◆ **Work request**: Once you have located the line containing "- [x] This app" in the material below, return it exactly along with each line after it through the line containing "- How hard would".

◆ **The input**:
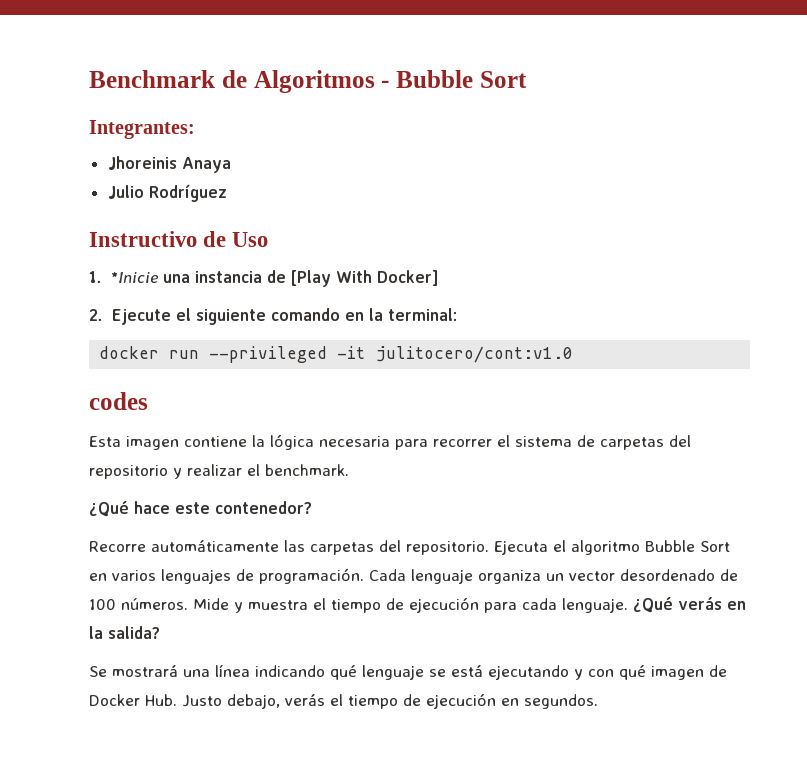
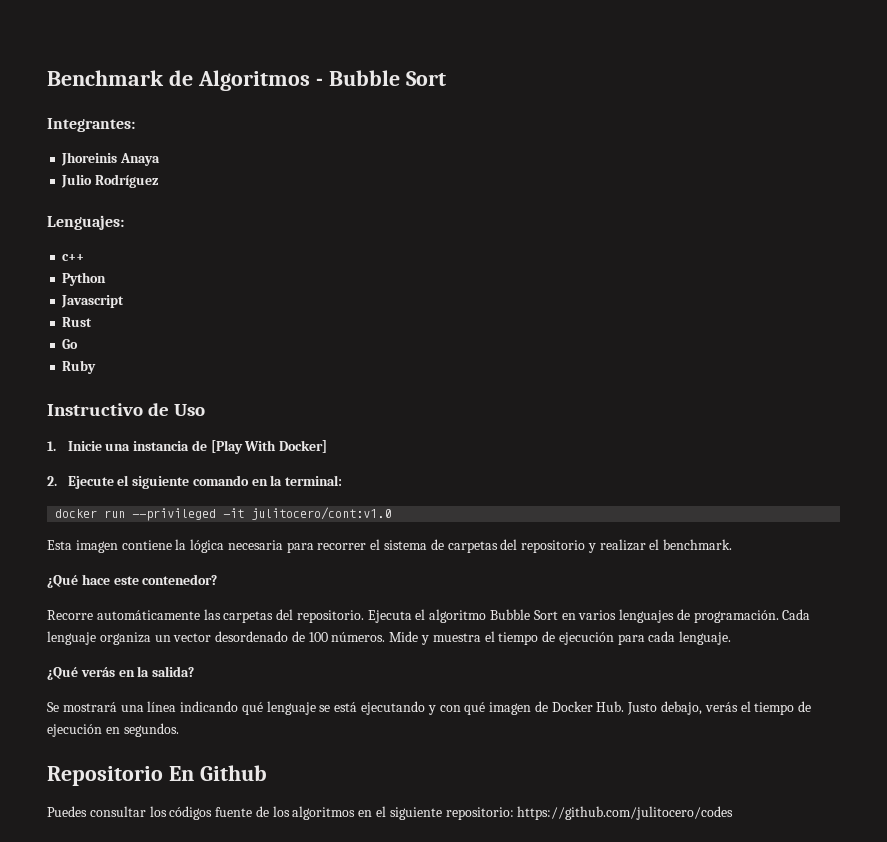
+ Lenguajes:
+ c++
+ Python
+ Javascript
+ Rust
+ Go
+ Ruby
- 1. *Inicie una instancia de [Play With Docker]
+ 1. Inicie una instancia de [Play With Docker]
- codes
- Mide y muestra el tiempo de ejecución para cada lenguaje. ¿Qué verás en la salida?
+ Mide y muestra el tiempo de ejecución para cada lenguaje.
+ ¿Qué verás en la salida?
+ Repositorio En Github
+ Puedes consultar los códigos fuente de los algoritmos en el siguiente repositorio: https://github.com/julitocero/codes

...

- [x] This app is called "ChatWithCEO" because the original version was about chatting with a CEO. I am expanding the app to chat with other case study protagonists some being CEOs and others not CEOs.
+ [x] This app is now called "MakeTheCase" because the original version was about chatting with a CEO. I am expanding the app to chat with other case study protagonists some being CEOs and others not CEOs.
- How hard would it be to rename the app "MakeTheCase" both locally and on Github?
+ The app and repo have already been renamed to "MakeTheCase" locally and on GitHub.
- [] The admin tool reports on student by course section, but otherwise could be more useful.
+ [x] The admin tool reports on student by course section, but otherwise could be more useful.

◆ **Finished exercise**:
- [x] This app is called "ChatWithCEO" because the original version was about chatting with a CEO. I am expanding the app to chat with other case study protagonists some being CEOs and others not CEOs.
+ [x] This app is now called "MakeTheCase" because the original version was about chatting with a CEO. I am expanding the app to chat with other case study protagonists some being CEOs and others not CEOs.
- How hard would it be to rename the app "MakeTheCase" both locally and on Github?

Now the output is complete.